- Parliament of the United Kingdom
- Long title: An Act to institute a Pharmaceutical Society, and to regulate the Qualifications of Pharmaceutical Chemists and of Chemists and Druggists, in Ireland.
- Citation: 38 & 39 Vict. c. 57

Dates
- Royal assent: 11 August 1875

Other legislation
- Amended by: Statute Law Revision Act 1883

= Pharmaceutical Society of Ireland =

Statutory and professional body

The Pharmaceutical Society of Ireland (PSI) is the statutory and professional body responsible for regulation of pharmacists and community pharmacies in Ireland. It is also responsible for overseeing the training of new pharmacists. Registration with PSI is essential in order to practice as a pharmacist or operate a pharmacy in Ireland.

==History==

The Pharmaceutical Society of Ireland was created by the Pharmacy Act (Ireland) 1875 (38 & 39 Vict. c. 57), which introduced regulation of pharmacists across the island. A separate Pharmaceutical Society of Northern Ireland was created by the Pharmacy and Poisons Act (Northern Ireland) 1925 (15 & 16 Geo. 5 (NI). c. 8 (N.I.)).

==Functions==
The Pharmaceutical Society of Ireland (PSI) regulates the pharmacy profession in the public interest. Inspection is an important part of this task. The PSI employs inspectors to inspect pharmacies and, where necessary, to secure evidence of contravention of legislation controlling the supply of poisons and controlled preparations.

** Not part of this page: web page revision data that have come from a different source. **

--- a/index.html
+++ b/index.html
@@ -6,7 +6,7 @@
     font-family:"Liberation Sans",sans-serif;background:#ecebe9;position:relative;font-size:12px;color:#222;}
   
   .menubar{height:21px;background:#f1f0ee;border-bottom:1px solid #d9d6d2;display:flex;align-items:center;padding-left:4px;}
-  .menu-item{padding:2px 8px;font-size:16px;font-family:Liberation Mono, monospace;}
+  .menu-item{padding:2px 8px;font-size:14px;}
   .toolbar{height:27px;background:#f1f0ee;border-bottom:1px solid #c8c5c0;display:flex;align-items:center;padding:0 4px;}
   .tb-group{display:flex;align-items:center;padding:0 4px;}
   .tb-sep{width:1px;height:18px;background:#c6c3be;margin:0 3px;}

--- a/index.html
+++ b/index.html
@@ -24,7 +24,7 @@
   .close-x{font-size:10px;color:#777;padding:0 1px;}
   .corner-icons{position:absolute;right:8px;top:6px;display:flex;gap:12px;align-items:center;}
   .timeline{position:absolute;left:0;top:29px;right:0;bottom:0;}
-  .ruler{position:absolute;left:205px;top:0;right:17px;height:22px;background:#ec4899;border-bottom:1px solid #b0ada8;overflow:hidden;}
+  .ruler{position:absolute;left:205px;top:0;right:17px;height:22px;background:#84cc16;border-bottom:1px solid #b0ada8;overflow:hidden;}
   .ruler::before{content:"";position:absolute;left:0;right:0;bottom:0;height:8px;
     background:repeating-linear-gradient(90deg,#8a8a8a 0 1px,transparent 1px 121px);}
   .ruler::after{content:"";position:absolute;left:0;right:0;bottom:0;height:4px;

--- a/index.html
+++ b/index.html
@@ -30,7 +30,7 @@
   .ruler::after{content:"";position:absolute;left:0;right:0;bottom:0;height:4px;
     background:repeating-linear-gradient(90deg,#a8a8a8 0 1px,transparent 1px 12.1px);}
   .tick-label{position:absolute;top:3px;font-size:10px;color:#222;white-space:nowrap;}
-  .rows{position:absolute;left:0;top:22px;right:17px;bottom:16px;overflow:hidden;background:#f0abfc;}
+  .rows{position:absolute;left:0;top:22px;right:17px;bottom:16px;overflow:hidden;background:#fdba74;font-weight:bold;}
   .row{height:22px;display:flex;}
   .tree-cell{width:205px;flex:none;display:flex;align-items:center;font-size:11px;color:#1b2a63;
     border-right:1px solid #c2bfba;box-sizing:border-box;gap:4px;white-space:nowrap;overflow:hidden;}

The Education Unit of the PSI oversees the undergraduate education and pre-registration training of pharmacy students in the Irish schools of pharmacy at University College Cork, Trinity College, Dublin and Royal College of Surgeons in Ireland, to prepare them for registration as pharmacists.

The society publishes the Irish Pharmacy Journal (IPJ), the official journal of the Society.

==Governance==
Up to April 2007 the PSI's governing Council was elected solely by members of the society. The Pharmacy Act 2007 reformed the society so that now 9 members of the council are elected by members of the society and the balance are appointed by the Minister for Health and Children to represent various sections of the public and health community. At the first meeting of the Council of the new Pharmaceutical Society of Ireland in June 2007, Portumna pharmacist Mr Brendan Hayes was elected president and Lismore pharmacist Dr Bernard Leddy was elected vice president.

Members are often called M.P.S.I (Member of PSI) and it is an offence for people to describe themselves as such if they are not qualified to do so under the Pharmacy Act 2007.